_What to produce_
Write out, word for word, every line in the data below from the one containing "[145,190,247,210] Prenosov: 1824" to the one containing "[144,401,245,421] Prenosov: 1836", both of them included.

_Provided records_
____

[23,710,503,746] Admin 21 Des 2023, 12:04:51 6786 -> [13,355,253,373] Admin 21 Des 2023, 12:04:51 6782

____

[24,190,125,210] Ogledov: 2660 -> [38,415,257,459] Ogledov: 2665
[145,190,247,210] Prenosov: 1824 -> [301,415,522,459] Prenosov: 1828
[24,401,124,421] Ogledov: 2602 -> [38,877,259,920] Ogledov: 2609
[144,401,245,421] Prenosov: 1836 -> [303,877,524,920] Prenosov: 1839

____

_Solution for this exercise_
[145,190,247,210] Prenosov: 1824 -> [301,415,522,459] Prenosov: 1828
[24,401,124,421] Ogledov: 2602 -> [38,877,259,920] Ogledov: 2609
[144,401,245,421] Prenosov: 1836 -> [303,877,524,920] Prenosov: 1839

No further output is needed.